Some landscaping and cosmetic improvements will be made to the city's water storage tank on Ward Road, the Kaysville City Council promised residents this week, but the site will not be turned into the minipark they requested.

The residents say the tank area is unsightly and attracts vandals. Making it into a minipark with recreational facilities and attracting the public would turn it into an asset, they told the council.After more than an hour of discussion, the council and residents reached a compromise: The city will landscape and maintain the area and shelve plans to fence the tank site off completely. But it will not be upgraded to a minipark and no tennis courts, basketball hoops or picnic tables will be built.

Like most compromises, both sides felt a little uneasy about the final agreement.

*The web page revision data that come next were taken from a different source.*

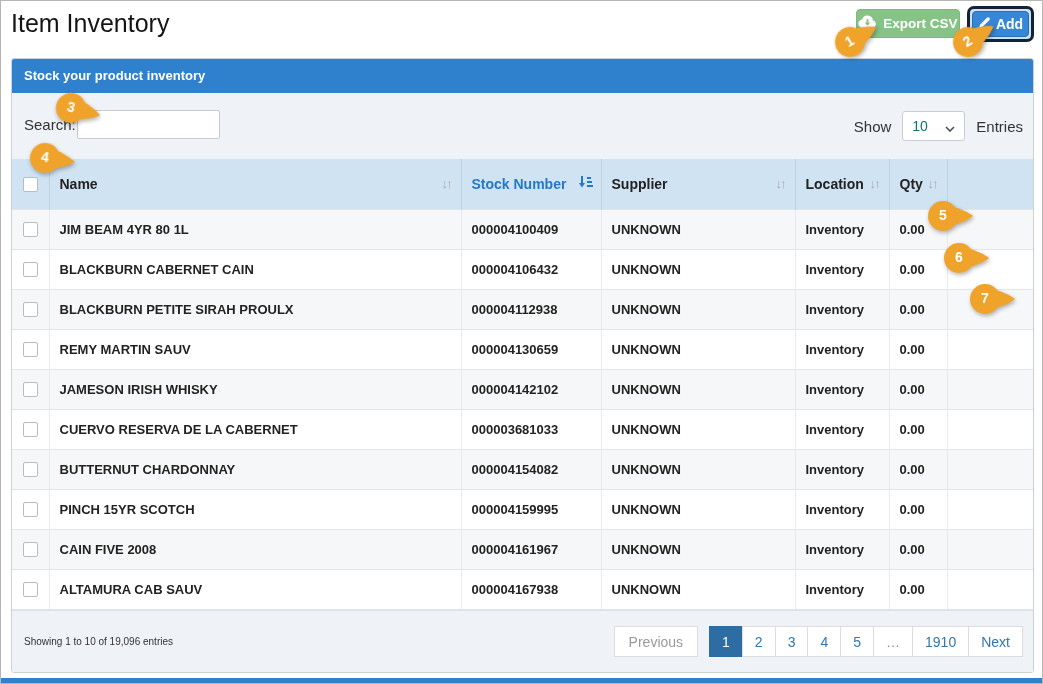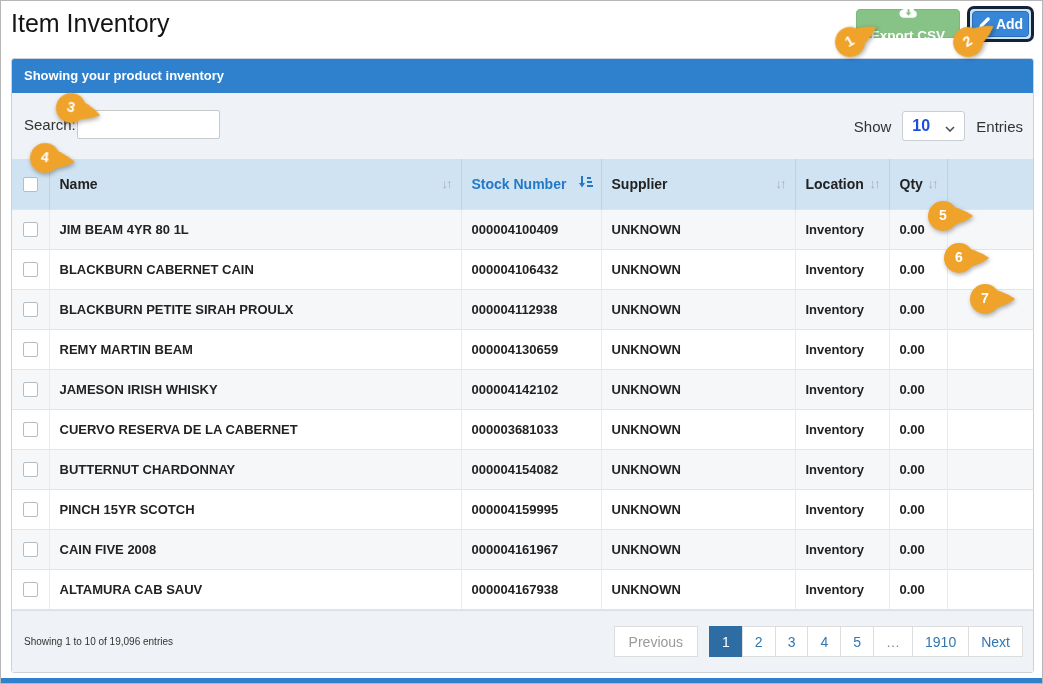"Export CSV" .btn-export { flex-direction: column -> none }
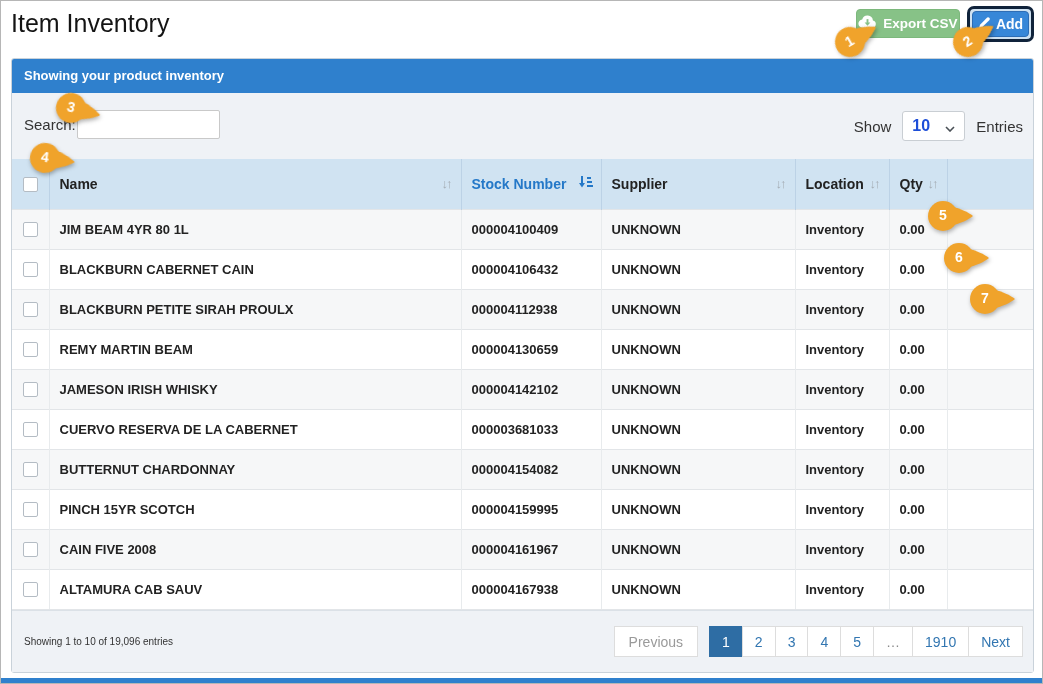"Showing your product inventory" div.panel-heading { text: Showing -> Stock }
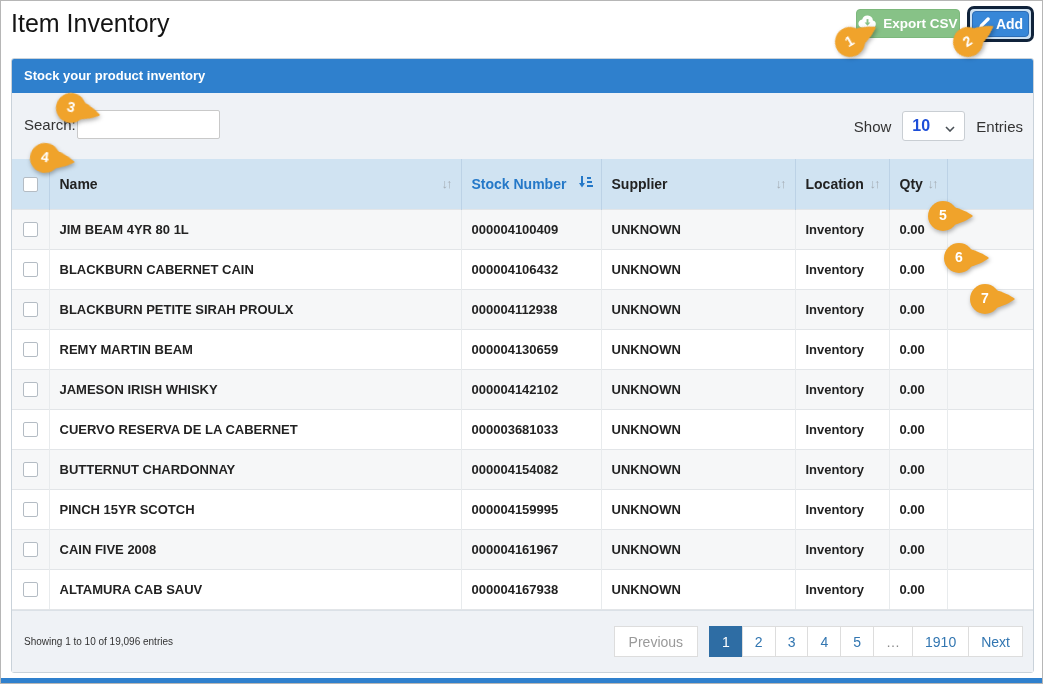"10" .select-box .val { color: #1d4ed8 -> #0f766e; font-size: 16px -> 14px; font-weight: bold -> none }
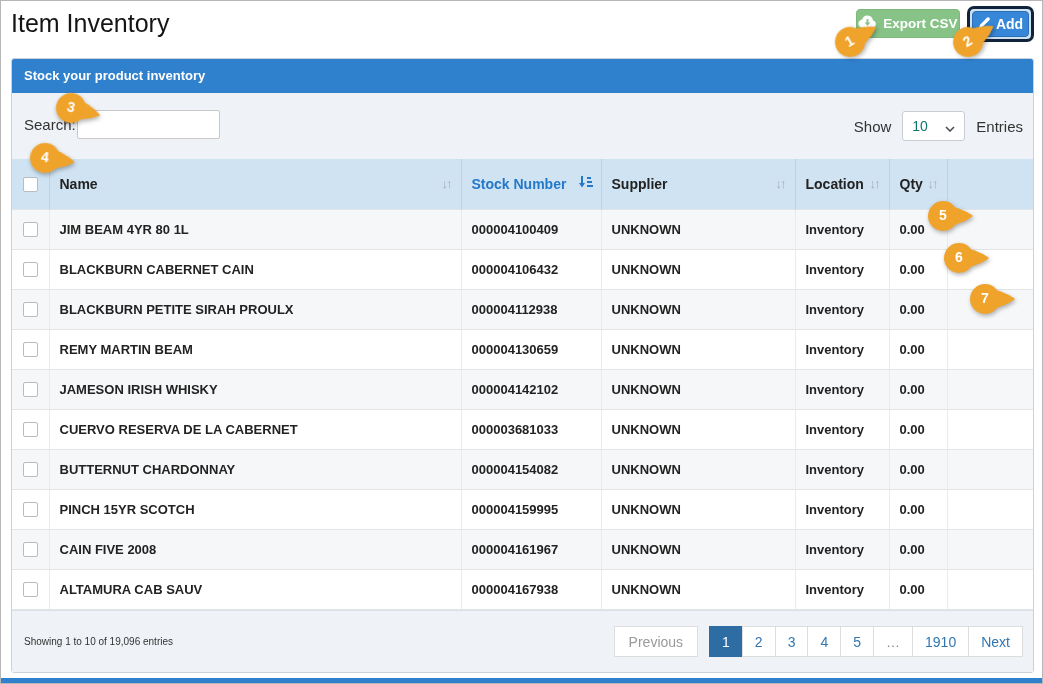"REMY MARTIN BEAM" td { text: BEAM -> SAUV }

City Engineer Lee Cammack said vandalism at the tank site and a letter from the county health department prompted his proposal that the tank site be sealed off completely with a security fence.

The city wants to protect its water supply from pollution or contamination by vandals, Cammack said.

Residents said the area is already a popular recreation site, with the 300 or more children in the neighborhood playing there in the summer and sledding on the hill in the winter.

Improving the site and opening it for public use, combined with neighbors keeping an eye on it, would eliminate vandalism, several residents told the council.

Mayor Gerald Purdy said the theory is good, agreeing that vandalism at the city cemetery decreased sharply after it was opened for use by joggers and walkers.

And Councilman Beck Sheffield, an elementary school principal, said nighttime vandalism at schools has all but stopped since they were opened to the community, hosting night meetings and other public functions.

But the council agreed, the tank was not designed to be a park site.

Neighbors said a fence around the site will do no good and would only detract from its appearance. Kids will always figure out a way to get over or under one, they said. And a fence "would be ugly and we'd hate it," one told the council.

It is not feasible or cost effective to cover the tank with concrete or asphalt and turn it into a tennis or basketball court, Councilwoman Carol Page said.

She appeared uncomfortable with leaving the tank unfenced, saying the city would open itself to liability problems if the water supply was contaminated, resulting in sickness or fatalities to any residents, especially after being warned by the county health department.

And, she said, the money spent on recreational facilities on the site would be better spent on another, larger park that would serve more residents.

Cammack said city plans to improve the tank site and pave portions of Ward Road have been disrupted by this summer's drought. Paving was to be done this summer, he said.

But now the city, in response to the drought, is planning to install larger intake pipes on the tank, along with others in east Kaysville. That will involve tearing up the road and site work around the tank, he said.

The city prefers to do that work after the irrigation season in the fall, when water use is down to minimize service interruptions.

Paving will be done after the pipe is installed, he said, and because the asphalt must be poured in warm weather, the paving will have to be put off until next summer.

But after the pipe is installed, city crews will landscape around the tank, he said, and maintain it in the future.